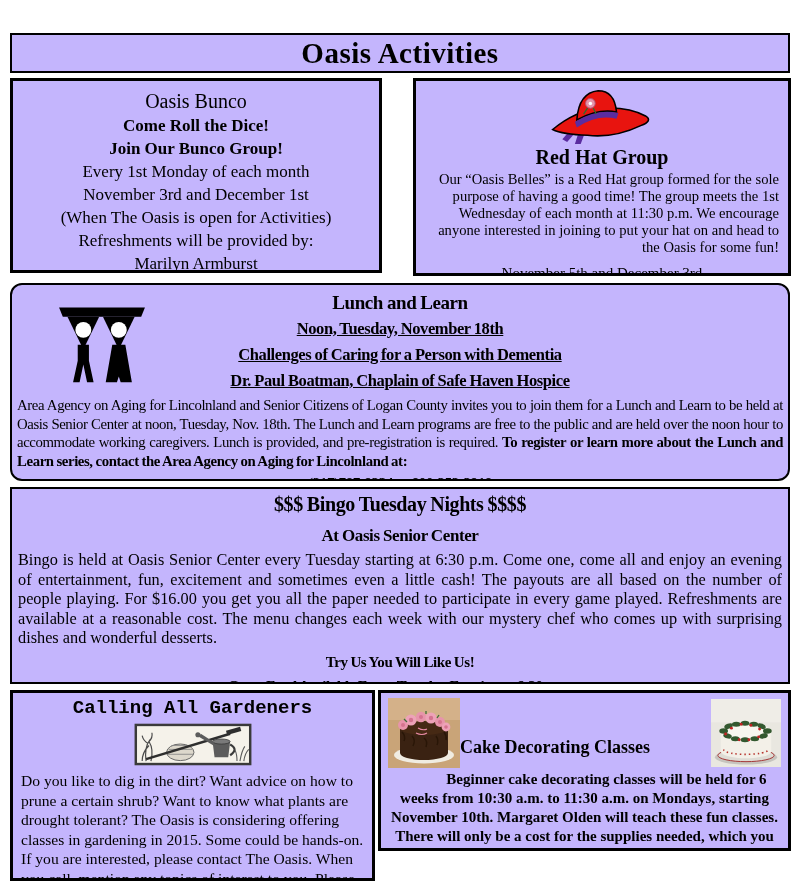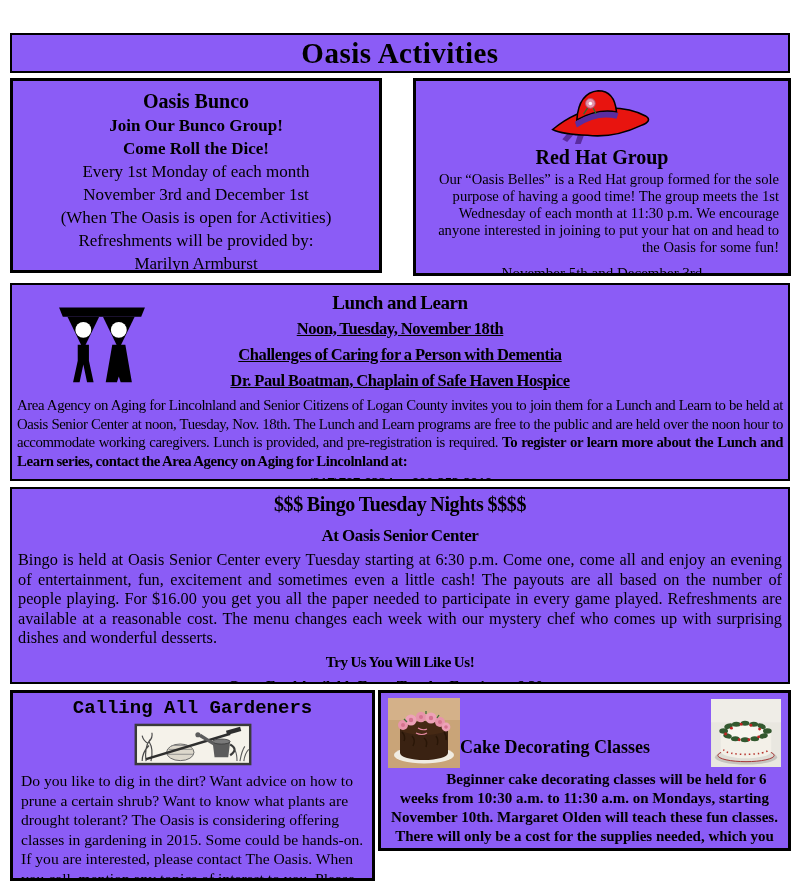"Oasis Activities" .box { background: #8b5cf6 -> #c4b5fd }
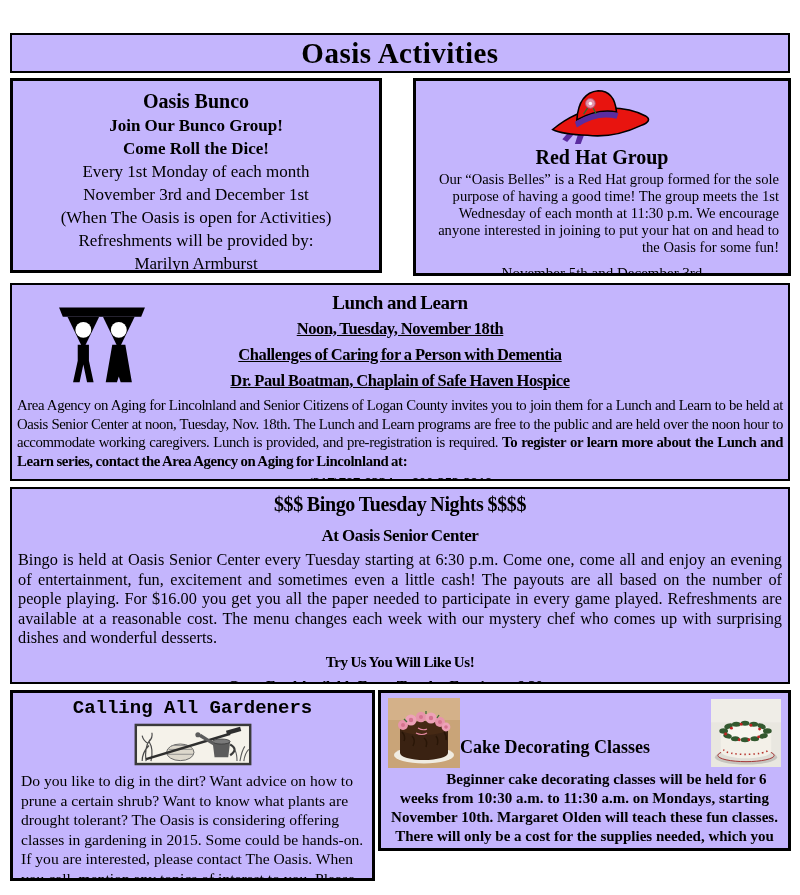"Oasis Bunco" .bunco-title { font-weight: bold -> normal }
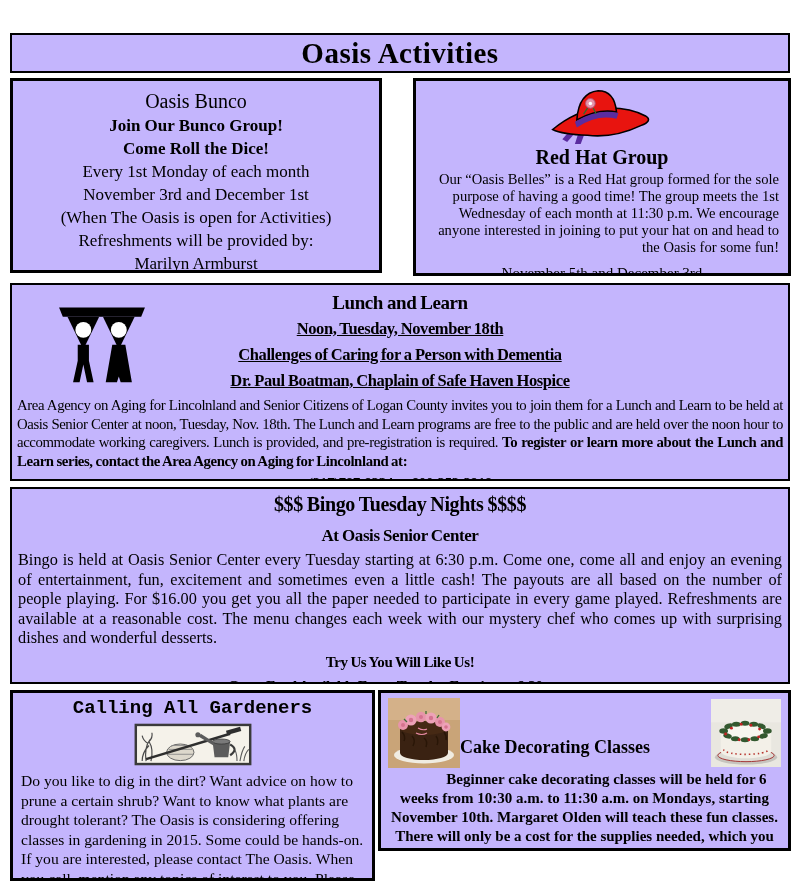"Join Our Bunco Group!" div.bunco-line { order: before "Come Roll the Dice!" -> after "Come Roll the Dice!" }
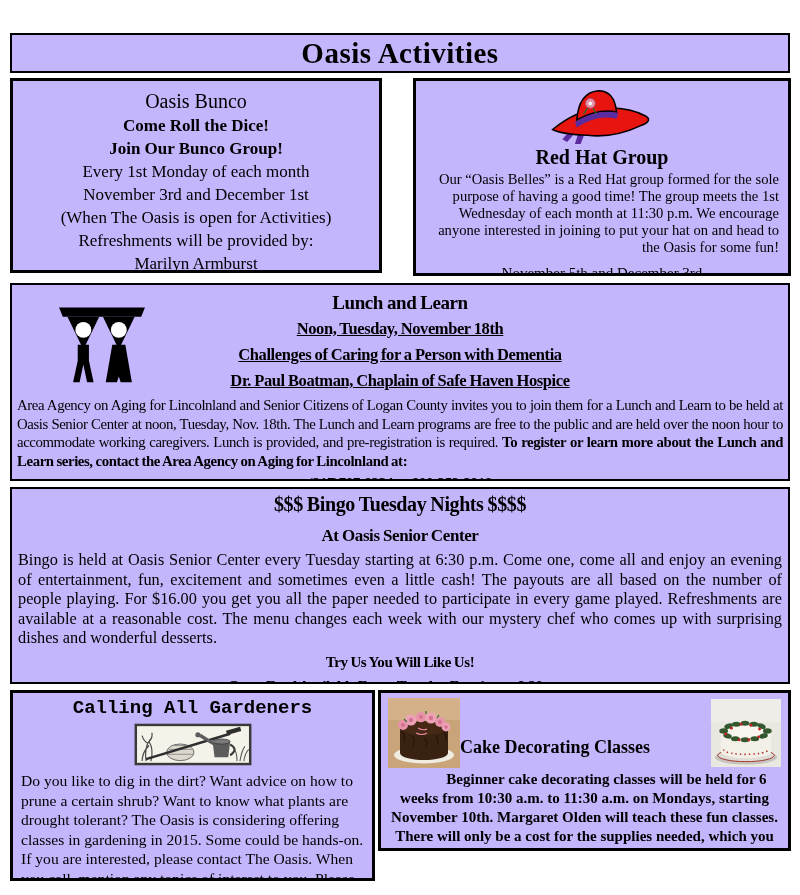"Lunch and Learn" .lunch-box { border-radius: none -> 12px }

--

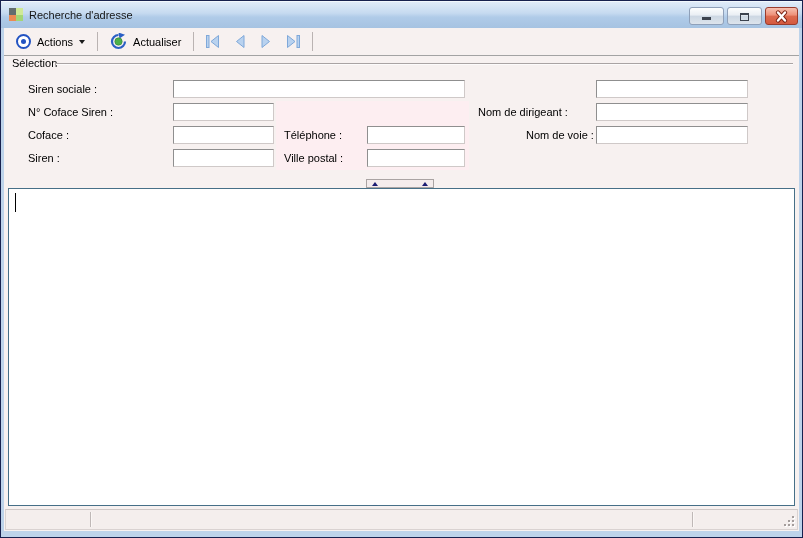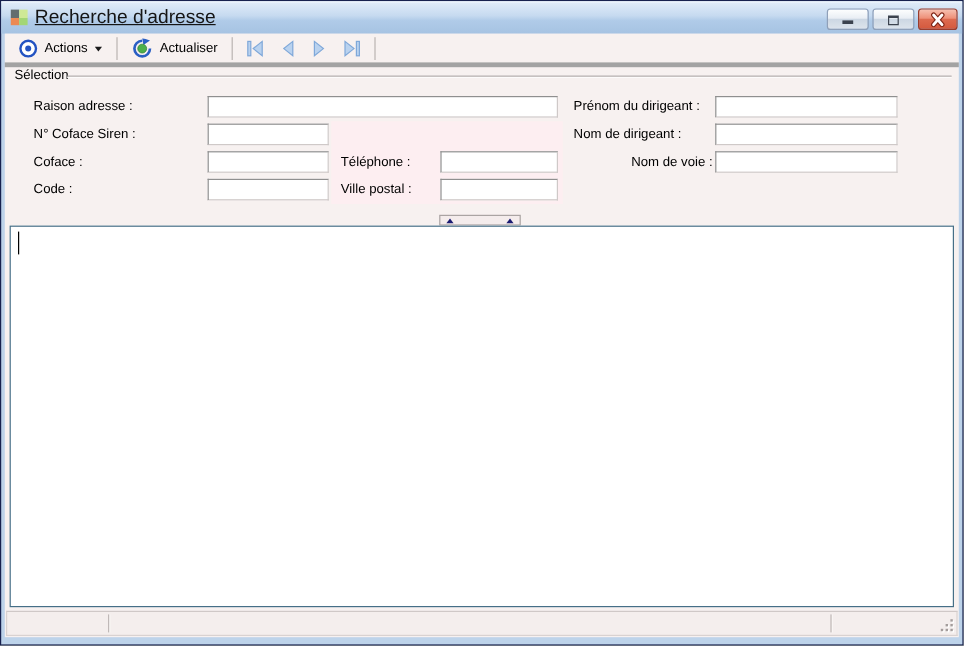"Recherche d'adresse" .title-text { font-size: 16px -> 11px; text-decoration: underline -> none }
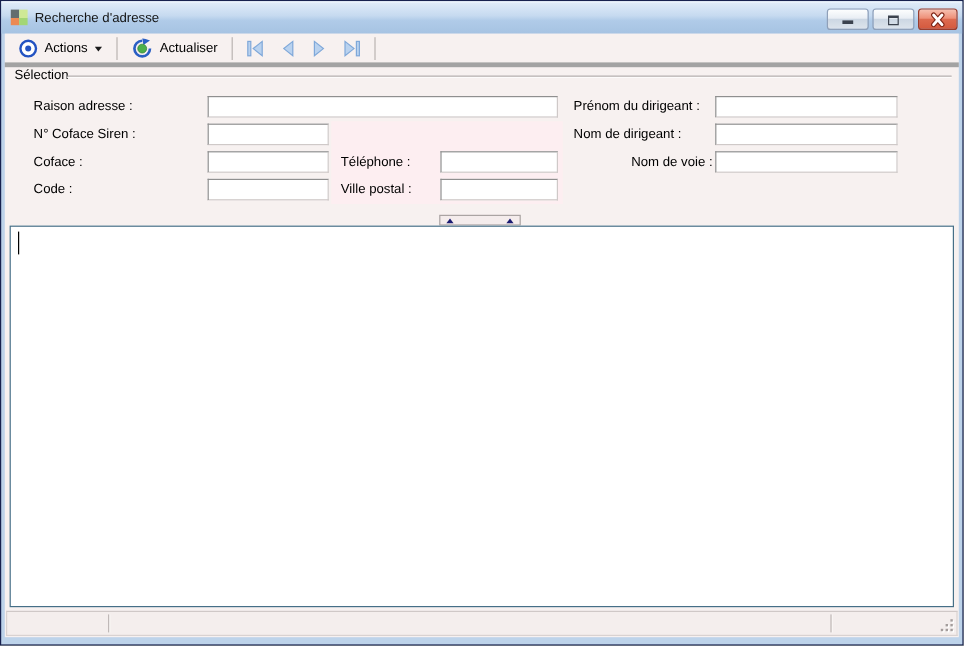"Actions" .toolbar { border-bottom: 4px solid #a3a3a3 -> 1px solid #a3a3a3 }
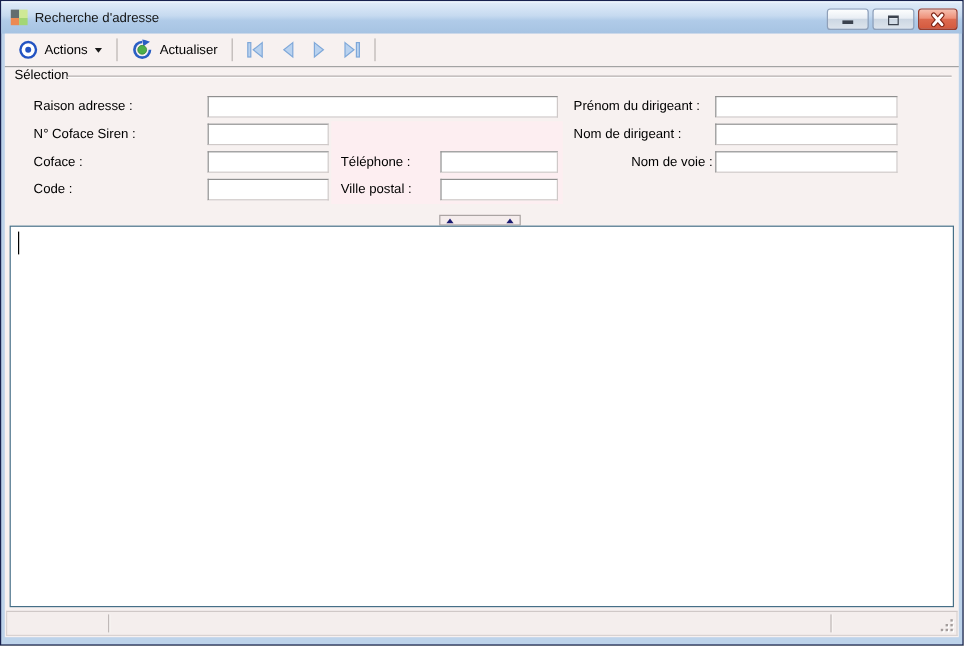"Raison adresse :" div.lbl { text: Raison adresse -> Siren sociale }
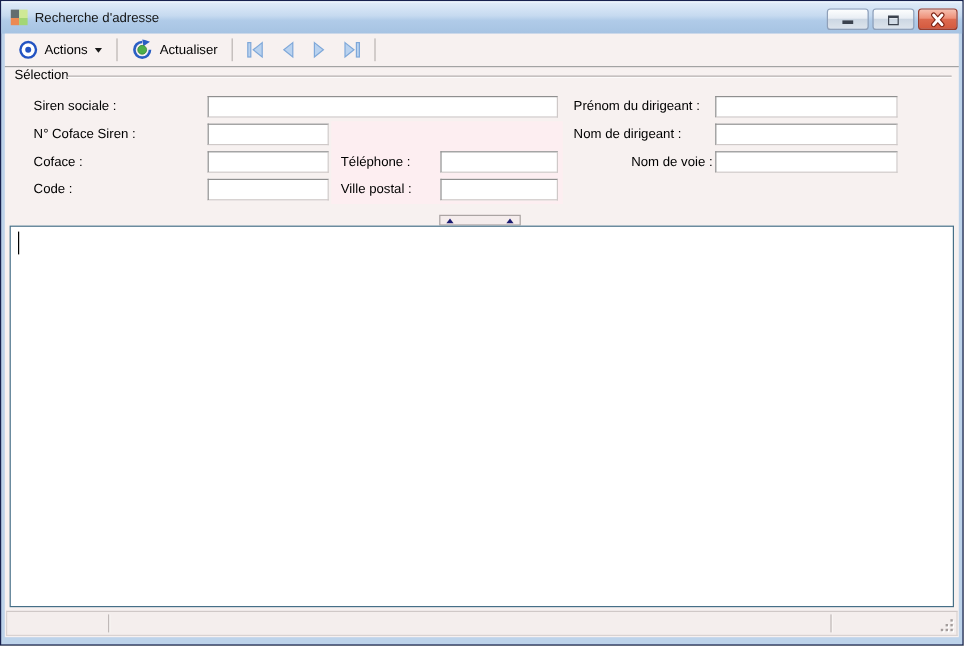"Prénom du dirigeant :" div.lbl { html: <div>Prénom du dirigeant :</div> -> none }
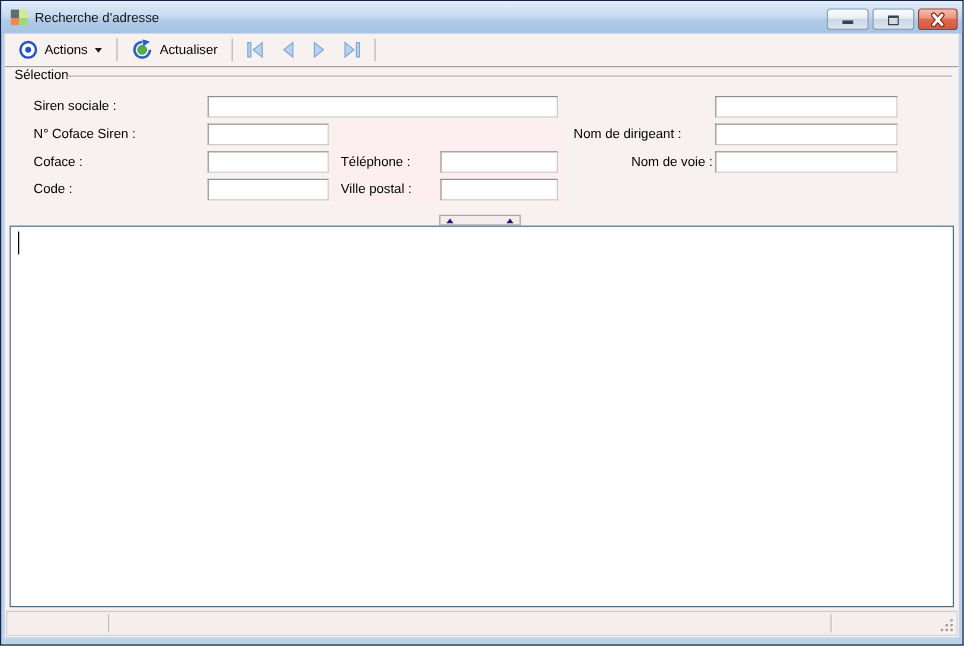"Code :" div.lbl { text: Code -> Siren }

...

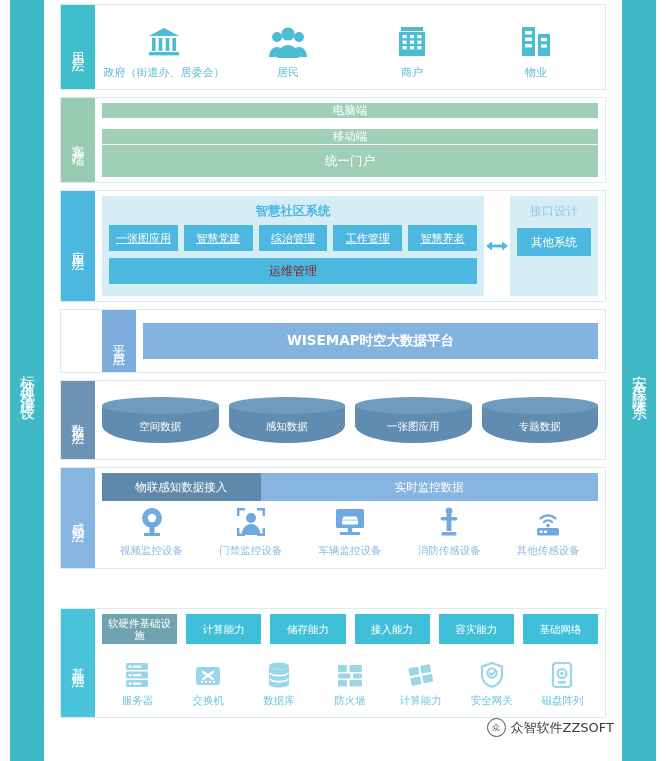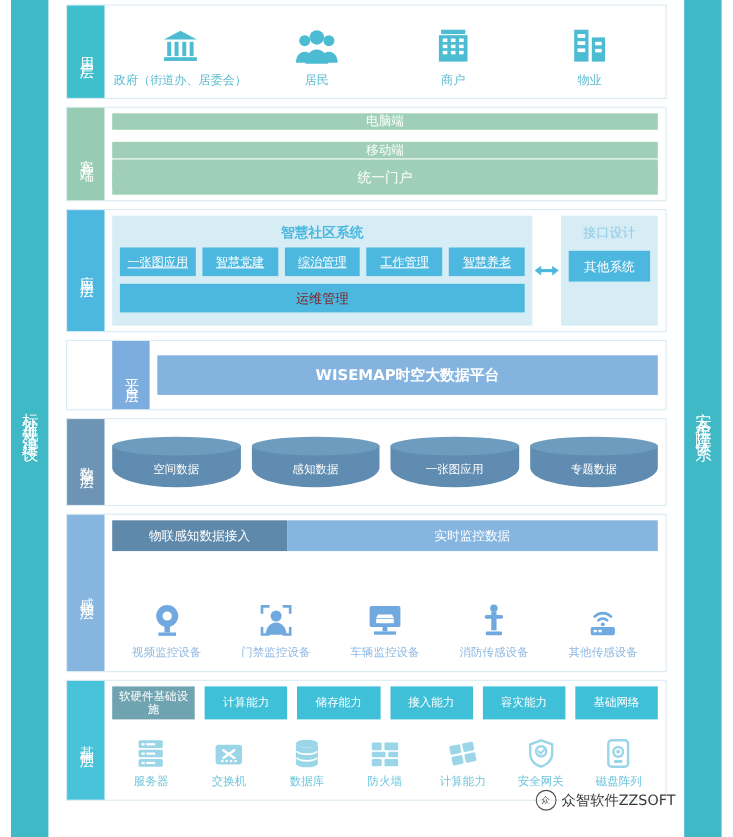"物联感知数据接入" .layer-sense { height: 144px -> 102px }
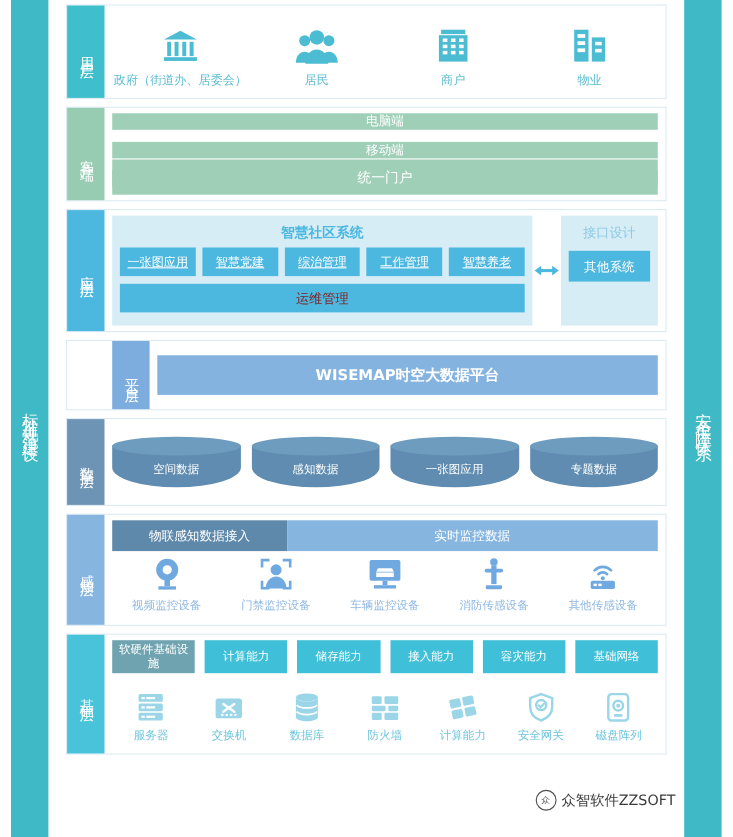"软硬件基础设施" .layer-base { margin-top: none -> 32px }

▶ **What is needed**
Skipping every picture, transcribe exactly the lines above from the one containing "background: #8b5cf6 ->" through the one containing "border-radius: none ->", both included.

▶ **Result for this exercise**
"Oasis Activities" .box { background: #8b5cf6 -> #c4b5fd }
"Oasis Bunco" .bunco-title { font-weight: bold -> normal }
"Join Our Bunco Group!" div.bunco-line { order: before "Come Roll the Dice!" -> after "Come Roll the Dice!" }
"Lunch and Learn" .lunch-box { border-radius: none -> 12px }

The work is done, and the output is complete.